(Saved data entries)
::::

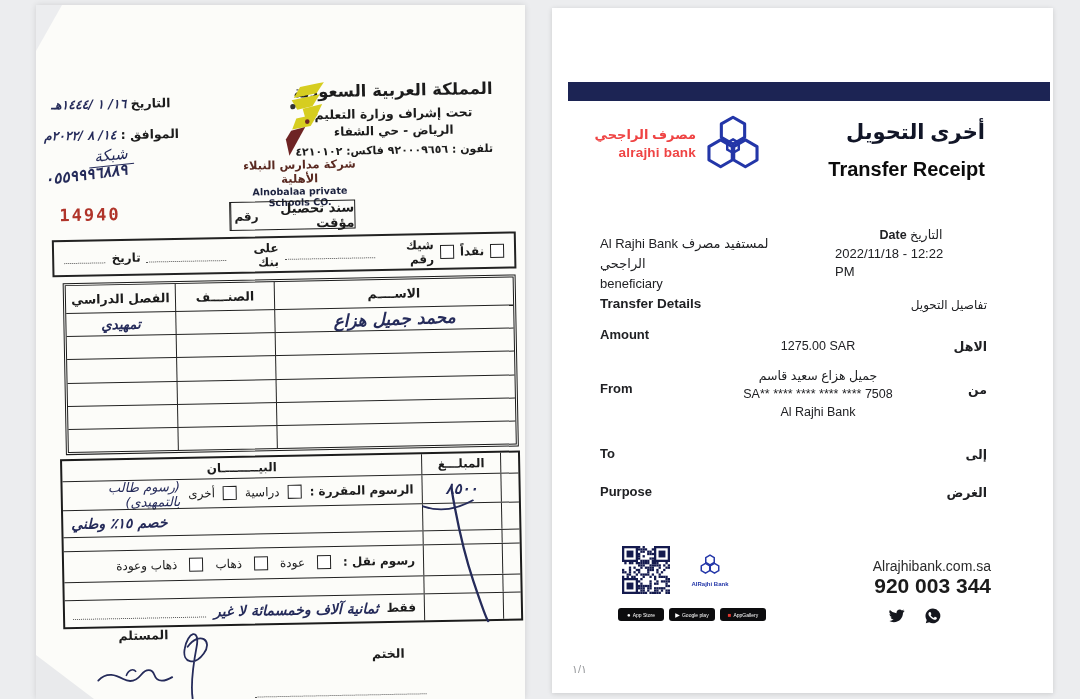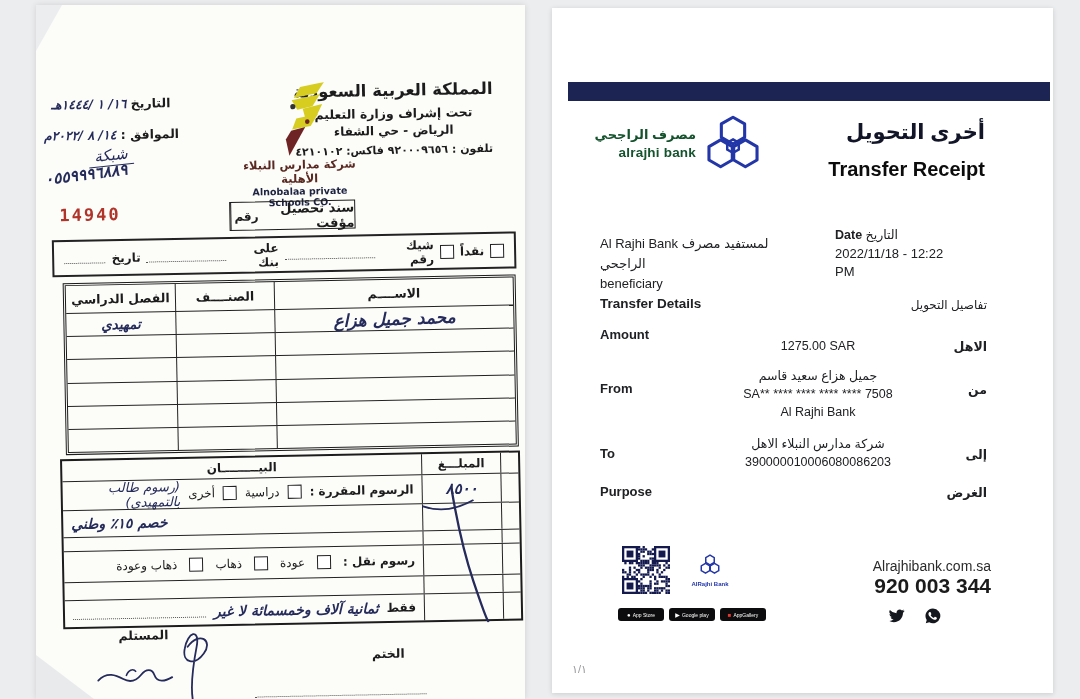--- a/index.html
+++ b/index.html
@@ -61,29 +61,29 @@
   .lp-stampline{left:212px;top:681px;width:172px;}
   .lp-receiver{left:77px;top:620px;font-weight:bold;font-size:12.5px;}
   .lp-recline{left:12px;top:684px;width:180px;}
   .sig-svg{left:28px;top:626px;}
 
   
   .right-page{position:absolute;left:552px;top:8px;width:501px;height:685px;background:#ffffff;
               box-shadow:0 1px 5px rgba(0,0,0,.14);font-family:"Liberation Sans","DejaVu Sans",sans-serif;color:#202124;}
   .right-page .abs{position:absolute;}
   .navy-bar{left:16px;top:74px;width:482px;height:19px;background:#1c2454;}
-  .rj-logo-text{left:30px;top:118px;width:114px;text-align:right;color:#14532d;font-weight:bold;line-height:1.35;}
+  .rj-logo-text{left:30px;top:118px;width:114px;text-align:right;color:#ef4444;font-weight:bold;line-height:1.35;}
   .rj-logo-text .ar{font-size:13px;}
   .rj-logo-text .en{font-size:13.5px;letter-spacing:.2px;}
   .rj-mark{left:148px;top:106px;}
   .rcpt-title-ar{right:68px;top:112px;font-size:21px;font-weight:bold;color:#111527;}
   .rcpt-title-en{right:68px;top:150px;font-size:20px;font-weight:bold;color:#0c0c0c;}
   .benef{left:48px;top:226px;width:210px;font-size:13px;line-height:1.55;}
   .date-blk{right:66px;top:219px;width:152px;}
-  .date-blk .hdr{text-align:left;font-size:12.5px;}
+  .date-blk .hdr{text-align:center;font-size:12.5px;}
   .date-blk .hdr b{font-size:12.5px;}
   .date-blk .val{text-align:left;font-size:13px;line-height:1.35;margin-top:3px;}
   .sec-en{left:48px;top:288px;font-weight:bold;font-size:13.5px;}
   .sec-ar{right:66px;top:290px;font-size:12px;}
   .row-en{left:48px;font-weight:bold;font-size:13px;}
   .row-ar{right:66px;font-weight:600;font-size:12.5px;}
   .row-val{left:160px;width:212px;text-align:center;font-size:12.5px;line-height:1.42;}
   .qr-box{left:70px;top:538px;}
   .mini-logo{left:132px;top:546px;width:52px;text-align:center;}
   .mini-logo .cap{font-size:6px;font-weight:bold;color:#2336a8;margin-top:2px;}
@@ -333,24 +333,20 @@
 
     <div class="abs row-en" style="top:373px">From</div>
     <div class="abs row-val" style="top:360px">
       <span dir="rtl">جميل هزاع سعيد قاسم</span><br>
       <span dir="ltr">SA** **** **** **** **** 7508</span><br>
       <span>Al Rajhi Bank</span>
     </div>
     <div class="abs row-ar" style="top:374px" dir="rtl">من</div>
 
     <div class="abs row-en" style="top:438px">To</div>
-    <div class="abs row-val" style="top:428px">
-      <span dir="rtl">شركة مدارس النبلاء الاهل</span><br>
-      <span>390000010006080086203</span>
-    </div>
     <div class="abs row-ar" style="top:439px" dir="rtl">إلى</div>
 
     <div class="abs row-en" style="top:476px">Purpose</div>
     <div class="abs row-ar" style="top:477px" dir="rtl">الغرض</div>
 
     <div class="abs qr-box">
       <svg id="qr" width="48" height="48" viewBox="0 0 21 21" fill="#141a4e">
           <rect x="7" y="0" width="1" height="1"></rect>
           <rect x="9" y="0" width="1" height="1"></rect>
           <rect x="7" y="1" width="1" height="1"></rect>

::::

▶ _Task prompt_: A complete answer gives every line of the records holding "span".

▶ _Solution for this exercise_:
       <span dir="rtl">جميل هزاع سعيد قاسم</span><br>
       <span dir="ltr">SA** **** **** **** **** 7508</span><br>
       <span>Al Rajhi Bank</span>
-      <span dir="rtl">شركة مدارس النبلاء الاهل</span><br>
-      <span>390000010006080086203</span>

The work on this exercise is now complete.